- Theatrical release poster
- Directed by: Max Winkler
- Written by: Max Winkler
- Produced by: Emilio Diez Barroso; Darlene Caamaño Loquet; Polly Cohen Johnsen; Matt Spicer;
- Starring: Michael Angarano; Uma Thurman; Reece Thompson; Lee Pace; Jake Johnson;
- Cinematography: William Rexer
- Edited by: Joe Landauer
- Music by: Eric D. Johnson
- Production companies: NALA Films Polymorphic Pictures
- Distributed by: Magnolia Pictures
- Release dates: September 13, 2010 (Toronto); April 8, 2011 (United States);
- Running time: 90 minutes
- Country: United States
- Language: English
- Box office: $22,270

= Ceremony (2010 film) =

Ceremony is a 2010 American film written and directed by Max Winkler, in his feature film directorial debut. The film stars Michael Angarano, Uma Thurman, Lee Pace, Rebecca Mader and Reece Thompson. It premiered at the 2010 Toronto International Film Festival in September 2010. The film was released on VOD on March 4, 2011, and opened in theaters April 8, 2011.

==Plot==
Sam Davis (Michael Angarano) convinces his former best friend to spend a weekend with him to rekindle their friendship at an elegant beachside estate owned by a famous documentary filmmaker (Lee Pace). It soon becomes clear that Sam is secretly infatuated with the filmmaker's fiancée, Zoe (Uma Thurman), and that his true intention is to thwart their impending nuptials.
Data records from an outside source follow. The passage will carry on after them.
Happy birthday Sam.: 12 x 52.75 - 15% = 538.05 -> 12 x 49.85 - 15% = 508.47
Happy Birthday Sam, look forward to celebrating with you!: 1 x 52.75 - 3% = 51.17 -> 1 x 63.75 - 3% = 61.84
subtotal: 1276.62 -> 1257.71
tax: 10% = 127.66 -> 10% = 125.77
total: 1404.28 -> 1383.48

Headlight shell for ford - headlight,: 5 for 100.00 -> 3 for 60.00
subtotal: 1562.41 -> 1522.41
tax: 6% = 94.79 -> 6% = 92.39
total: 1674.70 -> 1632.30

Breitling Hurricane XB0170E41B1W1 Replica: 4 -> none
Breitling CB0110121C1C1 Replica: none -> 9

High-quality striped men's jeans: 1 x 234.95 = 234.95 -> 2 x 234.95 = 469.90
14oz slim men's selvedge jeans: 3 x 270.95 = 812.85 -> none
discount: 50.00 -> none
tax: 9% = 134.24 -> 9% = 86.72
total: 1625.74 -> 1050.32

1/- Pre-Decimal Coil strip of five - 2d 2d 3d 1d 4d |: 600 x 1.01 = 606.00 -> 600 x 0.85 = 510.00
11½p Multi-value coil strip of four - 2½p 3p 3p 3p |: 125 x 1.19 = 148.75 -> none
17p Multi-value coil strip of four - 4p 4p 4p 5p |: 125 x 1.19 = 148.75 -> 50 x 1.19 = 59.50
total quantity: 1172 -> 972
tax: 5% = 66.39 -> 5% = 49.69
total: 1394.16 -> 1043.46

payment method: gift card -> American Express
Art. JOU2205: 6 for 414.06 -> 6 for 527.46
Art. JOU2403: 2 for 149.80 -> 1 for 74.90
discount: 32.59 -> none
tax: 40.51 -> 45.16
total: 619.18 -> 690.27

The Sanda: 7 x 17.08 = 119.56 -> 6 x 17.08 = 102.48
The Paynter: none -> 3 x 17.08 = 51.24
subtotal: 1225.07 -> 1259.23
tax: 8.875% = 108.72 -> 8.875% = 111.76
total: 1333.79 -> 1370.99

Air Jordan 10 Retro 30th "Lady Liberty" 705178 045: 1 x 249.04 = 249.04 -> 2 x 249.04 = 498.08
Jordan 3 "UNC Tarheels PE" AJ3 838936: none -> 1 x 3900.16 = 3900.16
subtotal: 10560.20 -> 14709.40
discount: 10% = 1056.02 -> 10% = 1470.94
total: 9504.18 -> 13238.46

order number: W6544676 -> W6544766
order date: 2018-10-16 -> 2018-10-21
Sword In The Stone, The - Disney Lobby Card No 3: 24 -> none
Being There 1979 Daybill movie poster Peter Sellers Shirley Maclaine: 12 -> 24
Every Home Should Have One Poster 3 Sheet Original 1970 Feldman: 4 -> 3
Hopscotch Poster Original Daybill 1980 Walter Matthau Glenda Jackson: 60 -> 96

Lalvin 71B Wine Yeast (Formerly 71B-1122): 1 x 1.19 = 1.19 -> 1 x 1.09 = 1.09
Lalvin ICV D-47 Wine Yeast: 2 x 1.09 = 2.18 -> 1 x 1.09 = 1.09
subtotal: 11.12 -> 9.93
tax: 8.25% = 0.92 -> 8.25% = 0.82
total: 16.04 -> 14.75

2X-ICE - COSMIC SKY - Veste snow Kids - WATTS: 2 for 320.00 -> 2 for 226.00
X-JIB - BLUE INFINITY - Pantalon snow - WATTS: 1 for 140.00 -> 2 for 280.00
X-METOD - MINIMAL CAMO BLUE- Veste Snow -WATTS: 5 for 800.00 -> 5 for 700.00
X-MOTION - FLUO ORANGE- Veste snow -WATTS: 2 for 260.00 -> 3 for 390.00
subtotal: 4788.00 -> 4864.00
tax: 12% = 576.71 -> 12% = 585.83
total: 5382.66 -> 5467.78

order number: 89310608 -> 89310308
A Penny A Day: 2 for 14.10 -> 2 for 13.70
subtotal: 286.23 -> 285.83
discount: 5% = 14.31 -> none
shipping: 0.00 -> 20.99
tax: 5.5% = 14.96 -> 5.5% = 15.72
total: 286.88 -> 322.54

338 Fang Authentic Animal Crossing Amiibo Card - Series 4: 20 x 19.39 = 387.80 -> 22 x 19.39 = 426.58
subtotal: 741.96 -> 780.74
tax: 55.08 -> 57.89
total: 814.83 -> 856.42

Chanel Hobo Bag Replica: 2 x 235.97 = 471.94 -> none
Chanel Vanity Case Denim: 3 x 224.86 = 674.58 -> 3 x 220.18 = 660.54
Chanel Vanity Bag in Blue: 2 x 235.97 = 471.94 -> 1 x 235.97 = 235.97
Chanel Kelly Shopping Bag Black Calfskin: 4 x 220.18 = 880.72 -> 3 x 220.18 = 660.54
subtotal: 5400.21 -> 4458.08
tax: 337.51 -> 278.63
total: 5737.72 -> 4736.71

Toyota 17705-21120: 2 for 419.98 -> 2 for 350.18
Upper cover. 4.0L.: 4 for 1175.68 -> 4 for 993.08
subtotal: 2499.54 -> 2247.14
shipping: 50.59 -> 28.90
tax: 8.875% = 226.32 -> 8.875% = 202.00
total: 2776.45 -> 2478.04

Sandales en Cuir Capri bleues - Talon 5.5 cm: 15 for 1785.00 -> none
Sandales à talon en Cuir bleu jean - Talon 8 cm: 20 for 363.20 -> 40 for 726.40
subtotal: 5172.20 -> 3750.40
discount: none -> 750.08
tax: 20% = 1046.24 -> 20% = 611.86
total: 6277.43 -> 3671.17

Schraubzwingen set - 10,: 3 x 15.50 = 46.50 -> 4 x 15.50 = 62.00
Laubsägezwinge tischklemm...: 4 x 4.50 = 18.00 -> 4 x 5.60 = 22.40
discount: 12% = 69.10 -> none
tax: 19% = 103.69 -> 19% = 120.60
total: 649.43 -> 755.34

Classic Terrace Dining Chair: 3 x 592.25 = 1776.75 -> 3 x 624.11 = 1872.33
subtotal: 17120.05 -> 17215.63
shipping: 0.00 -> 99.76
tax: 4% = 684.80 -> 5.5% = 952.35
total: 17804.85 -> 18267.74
As Sam's plan begins to unravel, he is forced to realize how complicated love and friendship can be.

==Cast==
- Michael Angarano as Sam Davis
- Uma Thurman as Zoe
- Reece Thompson as Marshall Schmidt
- Lee Pace as Whit Coutell
- Jake Johnson as Teddy
- Rebecca Mader as Esme Ball

==Reception==
As of July 2022, Ceremony holds a 39% approval rating on Rotten Tomatoes, based on 36 reviews with an average rating of 4.86/10.